| (in English) |
Video Style Transformation with Stable Diffusion Model**
Yu Hao† Liu Jiaqiang† Li Yinhao† Chen Yanwei†
† College of Information Science and Engineering, Ritsumeikan University,
2-150 Iwakura-cho, Ibaraki, Osaka 567-8570, Japan
E-mail: †is0650is@ed.ritsumei.ac.jp
Keywords: Stable Diffusion, Text-to-Image (T2I), Video-to-Video (V2V), Style Transformation
1. Introduction
In the field of video style transformation, many methods focus on enabling models to understand temporal information, adopting approaches to transform the style of entire videos. These methods, however, face limitations in video length, demand significant computational resources, and often fail to ensure sufficient continuity across frames. Hence, efficient methods capable of processing long videos while maintaining high continuity are needed.
This study proposes a video generation method that utilizes frame-to-frame relational information such as edge maps, depth maps, and pose maps as guidance in the diffusion model's generation process. This method leverages a low-computation image-to-image (T2I) model, achieving video generation that maintains both quality and motion consistency.
2. Related Work
2.1 Stable Diffusion [1]
A technique that removes noise from a noisy image using text or image prompts, generating the target image.
2.2 ControlNet
A method that strengthens the influence of additional conditions in the diffusion model's noise removal process by directly adding weighted conditions, enhancing control over the noise removal.
2.3 Animatediff
This model incorporates the Temporal Transform structure, enabling prediction of future frames from past ones. It generates multiple noisy images based on text prompts and produces continuous short videos.
3. Proposed Method
This study introduces a method that uses a sliding window to select 16 frames (the current frame and the next 15 frames) as a group. For each frame in the group, edge, depth, and pose features are extracted and converted into a format (embedding) that can be fused using ControlNet. Temporal relational information between frames is extracted from the Temporal Transform structure of Animatediff and incorporated into the diffusion noise removal U-net, guiding image generation during noise removal. This approach ensures higher continuity across frames while maintaining frame relations (see Fig. 1).
Fig. 1. Overview of the Proposed Method
3.1 Guiding Generation Using Video Frame Features
The proposed method, based on an image generation model, processes videos by splitting them into frames. To maintain video continuity, it is crucial to accurately capture features such as outlines, motions, and part information. Experimental results confirm that edge information extracted using Canny, motion information extracted using OpenPose, and depth information extracted using LeReS effectively reinforce these features, contributing to video continuity. By adding these features as weights in the ControlNet model, important information can be retained during noise removal. Contrast experiments further demonstrate the significance of these features in video generation (see Fig. 3). Additionally, masking unnecessary parts to zero reduces computational load effectively.

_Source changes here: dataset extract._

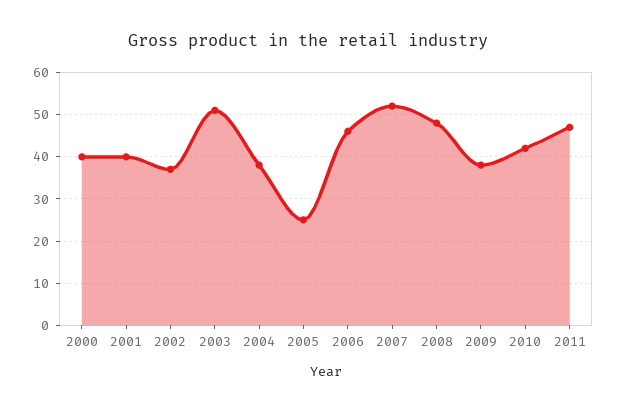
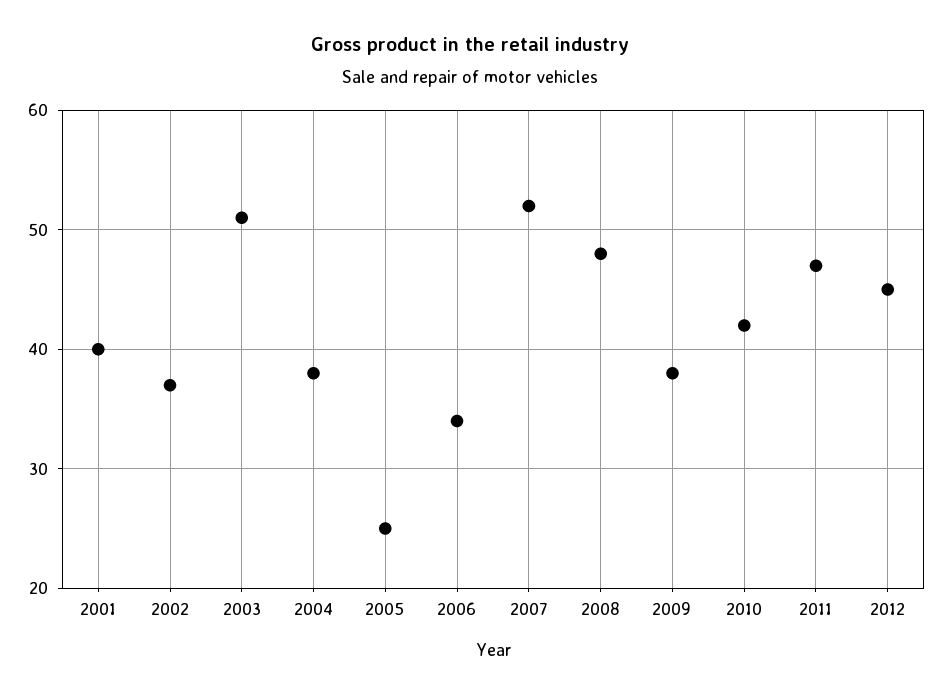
2000: 40 -> none
2006: 45 -> 34
2012: none -> 45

3.2 Classification of Prompts
Prompts include continuous information, such as the main character's appearance and movements. Since movement descriptions vary by frame, the MotionCLIP model is used to generate text descriptions corresponding to motion features in the frames, labeling them. This enables combining user-specified appearance prompts with frame-specific motion prompts, guiding noise removal more accurately. As a result, images corresponding to the original video frames are generated.
4. Experiments
4.1 Experimental Setup
Models Used: Stable Diffusion 1.5, ControlNet 1.1
Input Video Resolution: 1024×1024
Output Video Resolution: 1024×1024
Long Video Experiment: 26.3 seconds (790 frames)
Short Video Experiment: 8.5 seconds (259 frames)
Input Prompt: “2D anime-style girl, dancing, red eyes, white sailor uniform, red skirt”
4.2 Results
Video quality was evaluated using three CLIP Scores to measure continuity, fidelity to the source video, and relevance to the prompt (see Fig. 2).
Fig. 2. Long Video and Short Video Results
Feature map significance was examined through contrast experiments and visualization (see Fig. 3).
Fig. 3. Contrast Experiments and Visualizations
Generated image frames displayed greater detail than the originals, and the resulting videos were higher resolution compared to the source (see Fig. 4).
Fig. 4. Comparison of Source Video (Left) and Generated Video (Right)
5. Conclusion
The experimental results demonstrate that adding edge, motion, and region recognition weights during noise removal ensures video continuity. These features were confirmed as crucial factors in maintaining video coherence. Furthermore, appropriate prompt classification enabled more accurate noise removal, yielding good results for videos of varying lengths. This validated the effectiveness of the style transformation approach for video frames.
Future work will explore the influence of additional features on video continuity and adjust their weights based on prompt content to enhance control over the model. This advancement aims to enable the general public to create AI-assisted artwork.
6. References
1. Rombach, R., Blattmann, A., Lorenz, D., Esser, P., & Ommer, B. High-resolution image synthesis with latent diffusion models. *Proceedings of the IEEE/CVF Conference on Computer Vision and Pattern Recognition*, pp. 10684–10695, 2022.
2. Saharia, C., Chan, W., Saxena, S., Li, L., Whang, J., Denton, E. L., Ghasemipour, K., Lopes, R. G., Ayan, B. K., & Salimans, T., et al. Photorealistic text-to-image diffusion models with deep language understanding. *Advances in Neural Information Processing Systems*, 35:36479–36494, 2022.
3. Guo, Y., Yang, C., Rao, A., Wang, Y., Qiao, Y., Lin, D., & Dai, B. Animatediff: Animate your personalized text-to-image diffusion models without specific tuning. *arXiv preprint*, Jul 2023.
4. Tevet, G., Gordon, B., Hertz, A., Bermano, A. H., & Cohen-Or, D. MotionCLIP: Exposing Human Motion Generation to CLIP Space. *arXiv preprint*, 2022. |